Still, colleges do invest in programs-keeping computers on the cutting edge, for example, is an expense unto itself.
“Technology is probably one of the greatest challenges all of us have,” said Phil Rath, vice president of finance and government relations at Vincennes University. “That consumes more of the budget today than it ever has. We have to be able to support the kind of quality services students expect.”
But, those expectations drive costs up.
Dorms are no longer the “concrete mausoleums” of H. Ray Hoops’ formative years. But college students today want more-even if it’s more expensive, the University of Southern Indiana president said.
“It’s like walking a tightrope, really,” Ball State’s Shupp agreed. “We’re trying to meet students’ needs and maintain affordability.”
Jischke said universities are looking to reduce operating costs and maximize various revenue streams. But what the state can’t pay for, someone else must.
“Our strategy at Purdue is to improve the quality of education, and that does take more resources,” he said. “A pretty significant part of our revenue is not growing at all, so the other side-tuition-is going to have to carry most of the cost increases.”
Public colleges also have turned to fund raising as an additional source of revenue. And they’re doing well. Of the top 20 university fund-raising campaigns listed recently in the Chronicle of Higher Education, 11 were on behalf of public institutions.

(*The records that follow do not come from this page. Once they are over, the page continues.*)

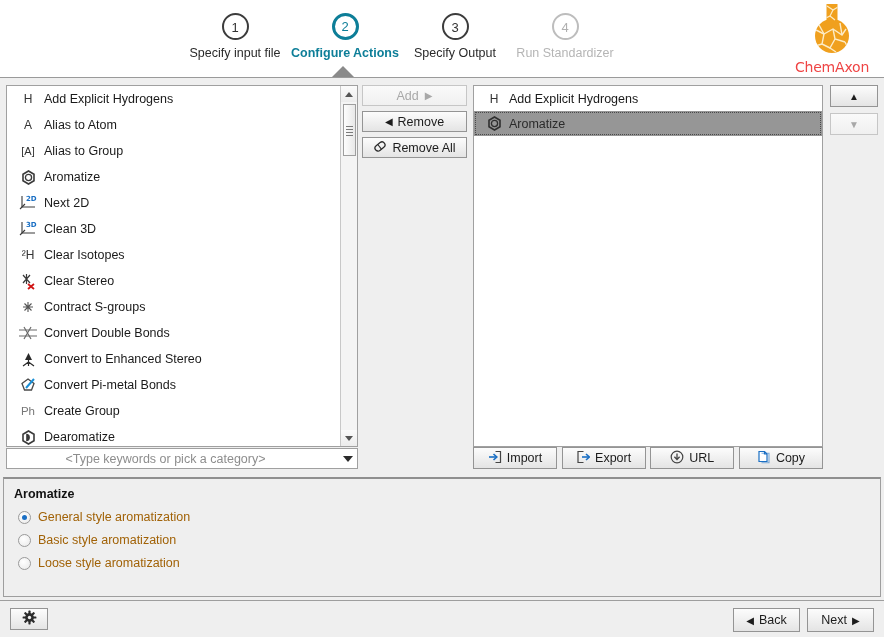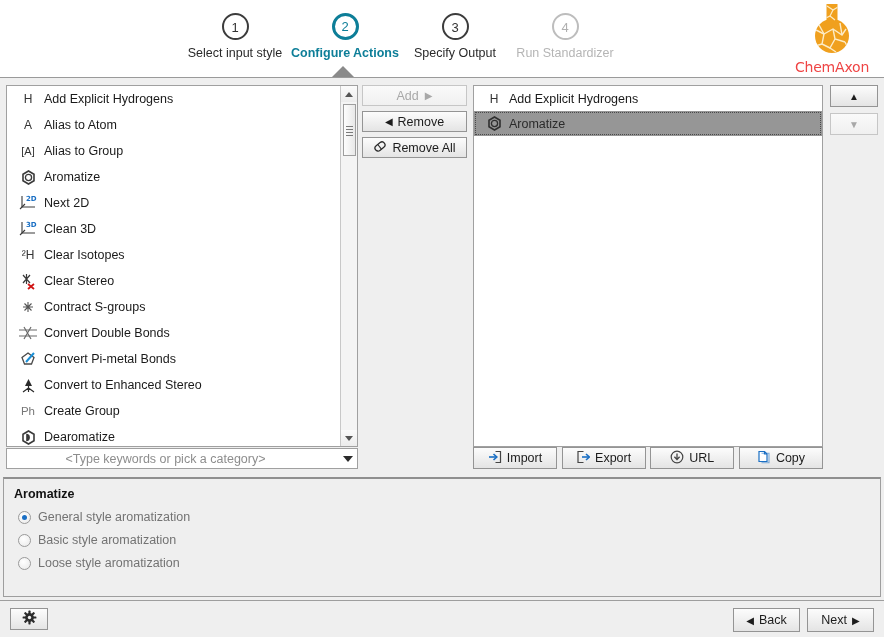--- a/index.html
+++ b/index.html
@@ -353,7 +353,7 @@
 
     <div class="step">
       <div class="step-circle">1</div>
-      <div class="step-label">Select input style</div>
+      <div class="step-label">Specify input file</div>
     </div>
 
     <div class="step active">

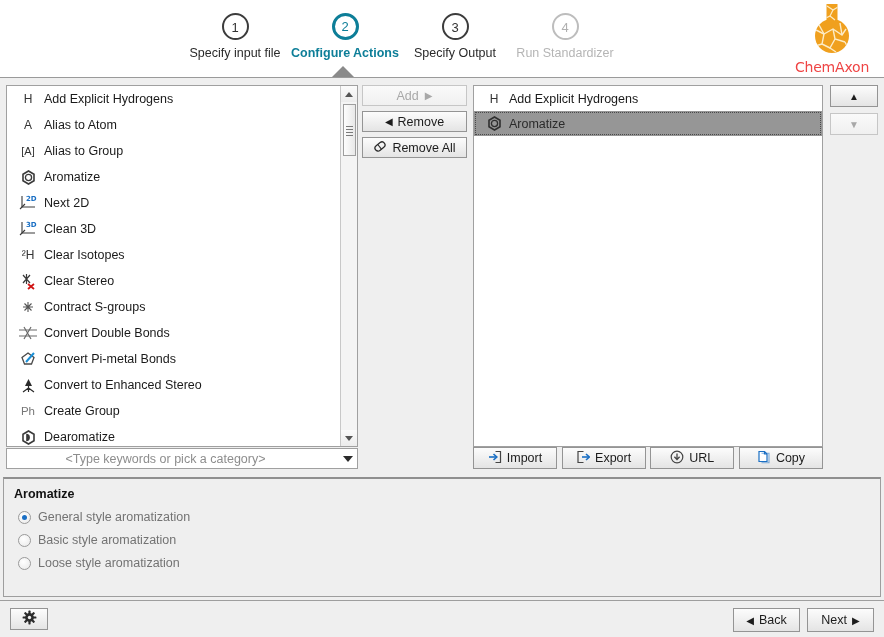--- a/index.html
+++ b/index.html
@@ -502,22 +502,22 @@
 
     <div class="li">
       <span class="ic">
+        <svg width="17" height="17" viewBox="0 0 17 17">
+            <polygon points="8.5,2 12,9 5,9" fill="#2a2a2a"></polygon>
+            <path d="M8.5 9 L8.5 15 M8.5 11 L3 15 M8.5 11 L14 15" stroke="#2a2a2a" stroke-width="1.2"></path>
+          </svg>
+      </span>
+      <span class="nm">Convert to Enhanced Stereo</span>
+    </div>
+
+    <div class="li">
+      <span class="ic">
         <svg width="17" height="16" viewBox="0 0 17 16">
             <polygon points="8,2 14,6.5 11.5,13 4.5,13 2,6.5" fill="none" stroke="#4a4a4a" stroke-width="1.3"></polygon>
             <path d="M6 11 L14 2" stroke="#1a8fd6" stroke-width="2"></path>
           </svg>
       </span>
       <span class="nm">Convert Pi-metal Bonds</span>
-    </div>
-
-    <div class="li">
-      <span class="ic">
-        <svg width="17" height="17" viewBox="0 0 17 17">
-            <polygon points="8.5,2 12,9 5,9" fill="#2a2a2a"></polygon>
-            <path d="M8.5 9 L8.5 15 M8.5 11 L3 15 M8.5 11 L14 15" stroke="#2a2a2a" stroke-width="1.2"></path>
-          </svg>
-      </span>
-      <span class="nm">Convert to Enhanced Stereo</span>
     </div>
 
     <div class="li">

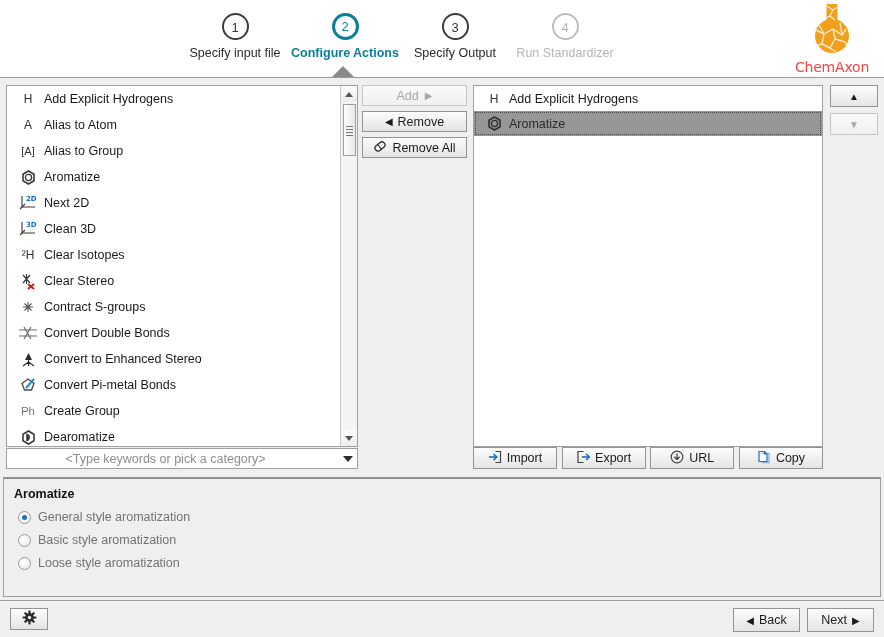--- a/index.html
+++ b/index.html
@@ -299,7 +299,7 @@
     align-items: center;
     margin: 9px 0 0 14px;
     font-size: 12.5px;
-    color: #737373;
+    color: #a16207;
   }
   .radio {
     width: 13px; height: 13px;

But while private colleges count on contributions to help pay everyday expenses, most publics haven’t quite made that leap. Instead, gifts typically are used to establish so-called “margins of excellence”-extras that state funding and student tuition can’t cover.
“We look at gift income from a different perspective,” said Judith Palmer, IU’s chief financial officer. “Private money may support a specific program, but it doesn’t necessarily go into the general fund.”
That’s pretty much how donors intend it, said Eugene Tempel, executive director of IU’s Center on Philanthropy.
“Most private money does not go into day-to-day operating expenses,” he said, because nearly all of it is earmarked for a particular program. “Philanthropy is one of the ways higher education has become excellent. It funds things at the margin.”
Which isn’t to say universities wouldn’t use the money if they could. And sometimes, donors do find ways-through endowed faculty positions and scholarships, for example-to ease the strain.
Finding someone to help pay the gas bill is another matter, Tempel said.
“Donors are simply not interested in that,” he asserted. “They think that is the state’s responsibility.”
You can’t just backfill the budget with private funds,” agreed Indiana State University spokeswoman Teresa Exline.
Maybe not, but universities aren’t powerless, either, Dickeson said.
“They can work more on the expense side of the ledger,” he said. “I’m all for excellence, but you don’t have to be excellent at everything. There isn’t a campus in the state that wouldn’t benefit from a good spring cleaning. … A lot of schools try to be all things to all people. We can’t afford that.”